I'm sure some of you have heard about this puppy mill bust:
State Police: Shamong woman charged with animal cruelty after 130 live dogs, 44 deceased found on property - News - Burlington County Times - Westampton, NJ

So my gf and I had been thinking about getting our Havanese, Chester a playmate and when we saw this, we knew we had to try to get one of the dogs. Long story short, the Burlington County Animal Shelter received about 15-20 and only 9 were available for adoption come yesterday at 12pm (when they were first available for adoption to the public), my GF and I got there a few hours early and there were already 7 people ahead of us. In the end, we got lucky and adopted a female Havanese dog (mom, that was used for breeding as her nipples were still hanging) and named her Penny. She's adjusting well so far and Chester really likes her. Poor thing, probably never saw the day of light and def did not know how to be a dog or play like one. She's got such a sweet temperament and is starting to play a little today. Wanted to share this story bc we love Havanese dogs!


----------



## krandall (Jun 11, 2009)

Congratulations! Lucky you and lucky her!!!


----------



## Ditto's Mom (Apr 29, 2007)

Congratulations to you and to Penny. What a sweet face! Good Luck and keep us posted.


----------



## Scarlett's mom (Feb 14, 2017)

Awesome! That just was just a few minutes from us! Just awful. I heard they had to teach the dogs to play. So sad but glad Penny has someone to love her forever!
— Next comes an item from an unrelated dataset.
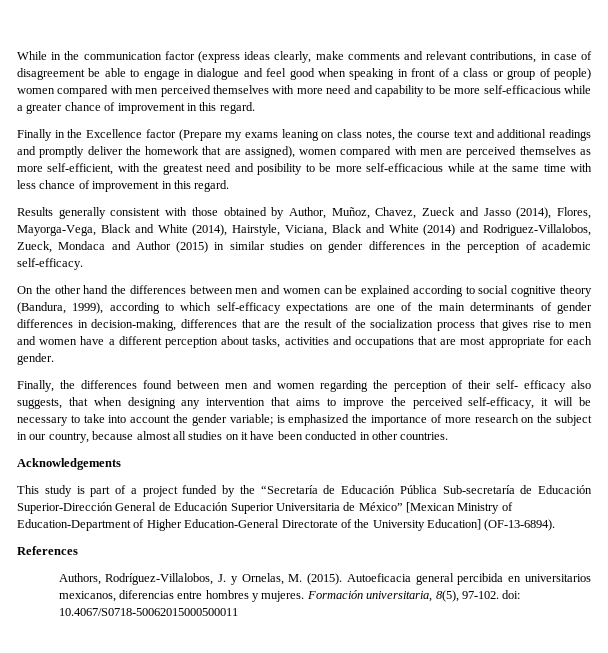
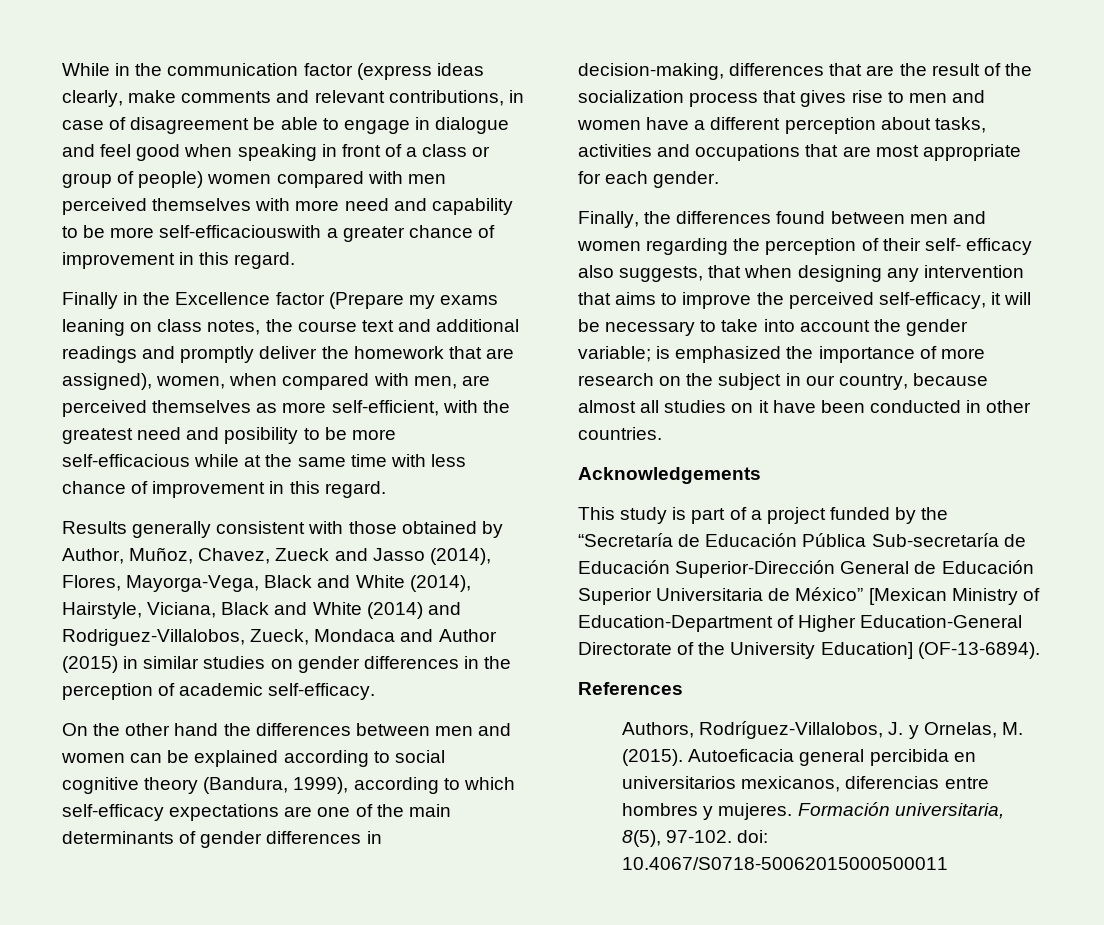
- While in the communication factor (express ideas clearly, make comments and relevant contributions, in case of disagreement be able to engage in dialogue and feel good when speaking in front of a class or group of people) women compared with men perceived themselves with more need and capability to be more self-efficacious while a greater chance of improvement in this regard.
+ While in the communication factor (express ideas clearly, make comments and relevant contributions, in case of disagreement be able to engage in dialogue and feel good when speaking in front of a class or group of people) women compared with men perceived themselves with more need and capability to be more self-efficaciouswith a greater chance of improvement in this regard.
- Finally in the Excellence factor (Prepare my exams leaning on class notes, the course text and additional readings and promptly deliver the homework that are assigned), women compared with men are perceived themselves as more self-efficient, with the greatest need and posibility to be more self-efficacious while at the same time with less chance of improvement in this regard.
+ Finally in the Excellence factor (Prepare my exams leaning on class notes, the course text and additional readings and promptly deliver the homework that are assigned), women, when compared with men, are perceived themselves as more self-efficient, with the greatest need and posibility to be more self-efficacious while at the same time with less chance of improvement in this regard.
Sent from my SM-T813 using Tapatalk


----------



## pete/olive (Oct 29, 2018)

My Olive seems to have some sort of an allergy I don't know what to do for her? anyone have scratching problems with there kids?


----------



## Scarlett's mom (Feb 14, 2017)

pete/olive said:


> My Olive seems to have some sort of an allergy I don't know what to do for her? anyone have scratching problems with there kids?


Scarlett began itching soon after we brought her home. After months of trying to figure it out (changing food, shampoo etc) I had her tested. Came back with 29 allergens so now I know what I can feed her and things to eliminate around the house. (I thought chicken was one of the allergens but it was not. However soy is and most chickens are fed soy so I am careful to find out the source of the food and what it is fed)


----------



## pete/olive (Oct 29, 2018)

What kind of test did they do? My Olive itches mostly on the middle of her back and some on her sides and top of her head. we make her food usually ground chicken and beef with vegetables broccoli kale green beans etc, I hate seeing her uncomfortable. thank you!


----------



## Scarlett's mom (Feb 14, 2017)

My vet uses Spectrum labs. It was a blood test.


----------



## krandall (Jun 11, 2009)

pete/olive said:


> What kind of test did they do? My Olive itches mostly on the middle of her back and some on her sides and top of her head. we make her food usually ground chicken and beef with vegetables broccoli kale green beans etc, I hate seeing her uncomfortable. thank you!


Please be aware that an imbalanced, home cooked diet can cause nutritional deficiencies that lead to itchy skin. Home cooked can be great if it is nutritionally balanced. But most people need to work with a nutritionist to make sure that is the case. Just mixing some meat and veggie together doesn't make a balanced diet. I'm not saying that's what you are doing... but considering that you are having a problem, I thought I'd mention it.


----------



## Marni (Apr 1, 2017)

I loved this rescue story, thank you for sharing.


----------